Mr. Denis MacShane (Rotherham) (Lab): Does my right hon. Friend agree that any massacre, big or small, by whomever, of Jews during world war two was a crime against humanity? To whitewash such a massacre and to try to make it relative is intolerable, unacceptable politics, and those who associate with those politicians shame this House and our nation.
David Miliband: My right hon. Friend has done fantastic work with colleagues across every party on anti-Semitism and the need to combat it. There is no room for hair-splitting when it comes to the massacre of 300 or 400 people in a Polish village in 1941, and I would have thought that every single Member of this House would be able to condemn that atrocity without any hesitation.
So that's the new politics is it? For a senior Labour Cabinet Minister to imply that Conservative MPs secretly rather agree with massacring 400 Jews? What a disgrace. What he and his lapdog MacShane are trying to do is nothing short of political vandalism. They see the Kaminski issue as the one thing they have got to beat the Tory Party with and they will go to any lengths to do so. MacShane actually emailed this exchange round to every journalist he knows this morning. Hopefully most of them will have the good sense to see what he is up to and won't fall for it.
In FCO questions in the Commons virtually every answer from Miliband and Bryant carried some kind of reference to Kaminski. And of course Kaminski himself has also condemned the massacre. This is what he told me in the interview I did with him...
MK: What I was saying from the beginning was that it was a terrible crime and I am ashamed that the Polish people were involved in this crime.
ID: If you're ashamed of that, why can't you agree that there should be an apology?
MK: Because my point is, I don't want to put this single crime - however shameful - on the same level as the Nazi policy towards the Jews. You see the difference? We had our underground state, we were occupied by Germans, and what those bandits did at Jedwabne was totally against Polish law, Polish customs and Polish culture. What the Nazis did was according to the state policies of the Nazi government. Do you understand the difference? Because there is a difference. Let's say that you can feel ashamed of British hooligans, but no one will require an apology from the whole British nation for the actions of a few hooligans.
ID: I'm not sure that's true - I feel ashamed about British football hooligans when they go abroad and I do apologise for my country.
MK: But the difference is that it's not about judging the crime. It was a position shared by many politicians in Poland: we condemned the crime but we didn't want to be put on the same side as the Nazis.

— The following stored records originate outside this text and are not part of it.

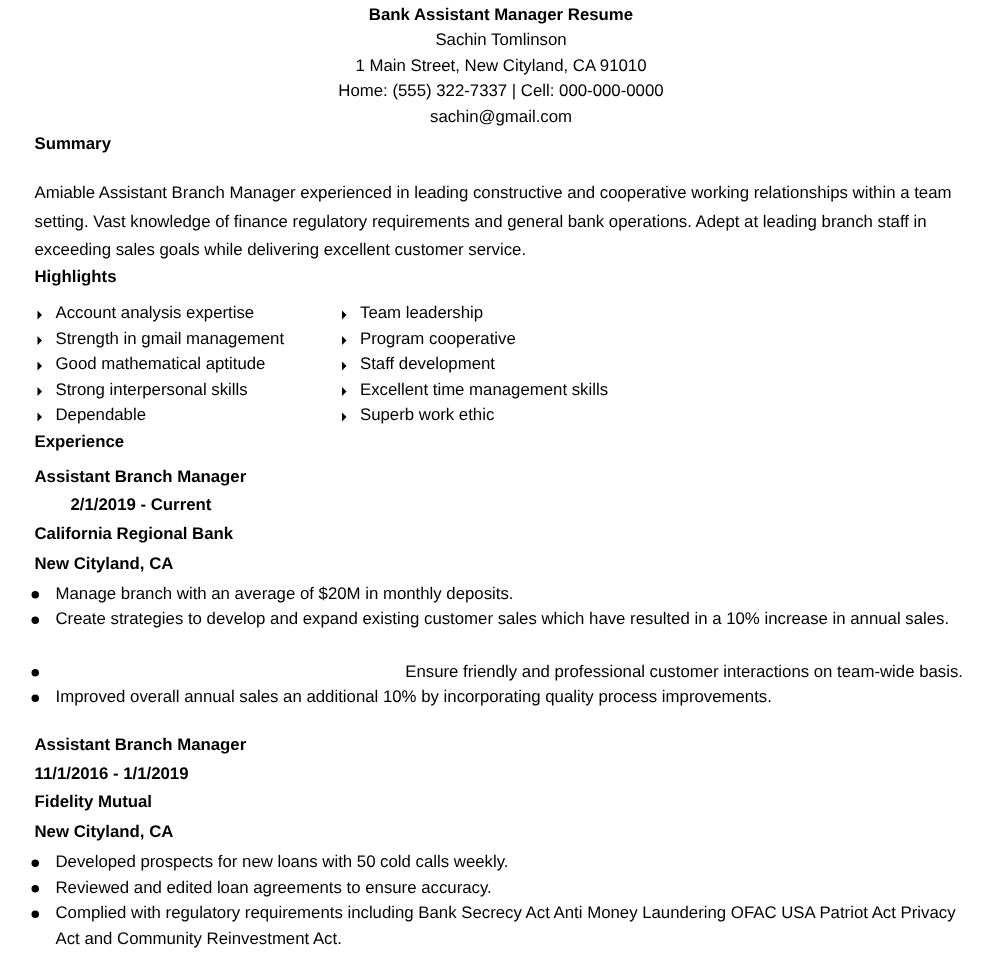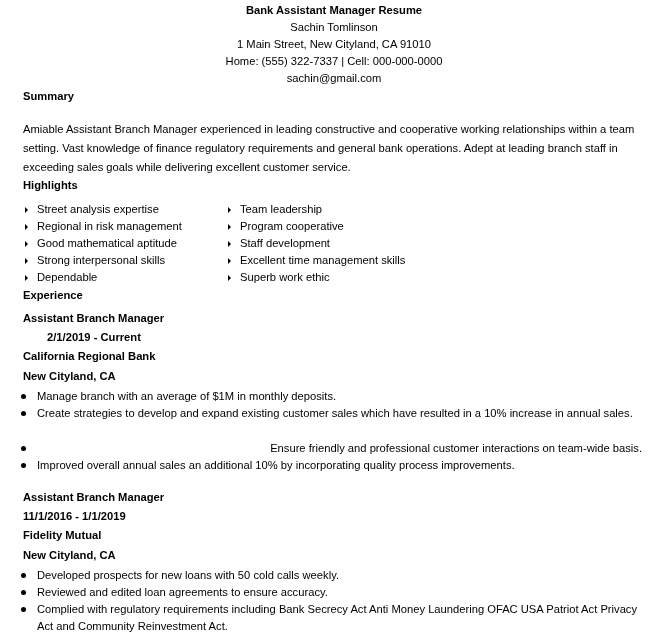"Street analysis expertise" span.hl-item { text: Street -> Account }
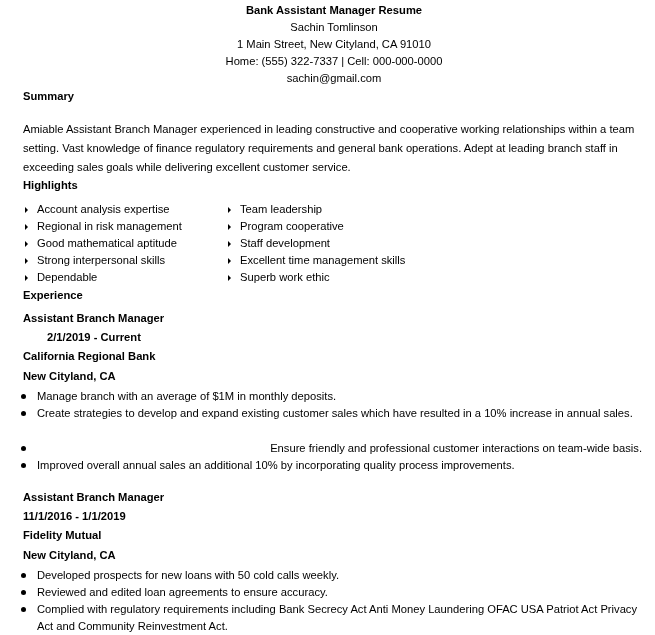"Regional in risk management" span.hl-item { text: Regional in risk -> Strength in gmail }
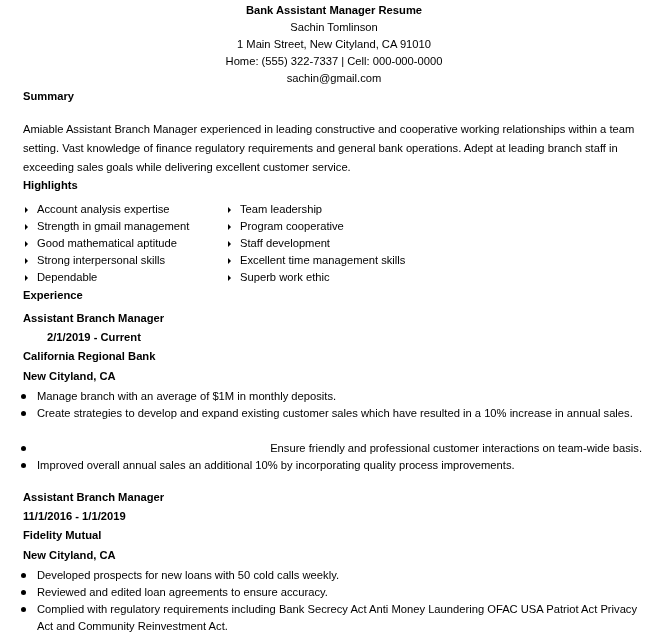"Manage branch with an average" div.exp-bullet-text { text: $1M -> $20M }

ID: Even though what you're saying has a certain logic to it, logic doesn't really matter in these sorts of subjects! I think you need to understand the other point of view.
MK: From the very beginning, when I was confronted with this accusation, I said that I fully understand the feelings of the Jewish people, and that I understand that after such allegations, they can ask me the questions and scrutinise me, because anti-Semitism is really bad. But what makes me angry is that the people who are using this anti-Semitic argument are in the political debate not to fight anti-Semitism, but just as a tool to fight opponents. They are actually undermining the global fight against anti-Semitism, because if you are making false allegations, people will think, oh, this is just politics as usual, whereas actually, this is something really important for me and everyone on this planet. I will repeat: I was in Israel, and I was actually attacked by the Polish anti-Semites. I was an enemy of the far right in Poland. I made a statement about anti-Semitism in Poland as a member of the European Parliament, and I have been attacked for this statement by the Polish far right. But it's a political game, unfortunately practiced by some journalists, which I regret.
I thought David Miliband was better than this, but it appears I was wrong. To think, he once had ambitions of leading the Labour Party.
UPDATE: Have replaced Infer with Imply!!!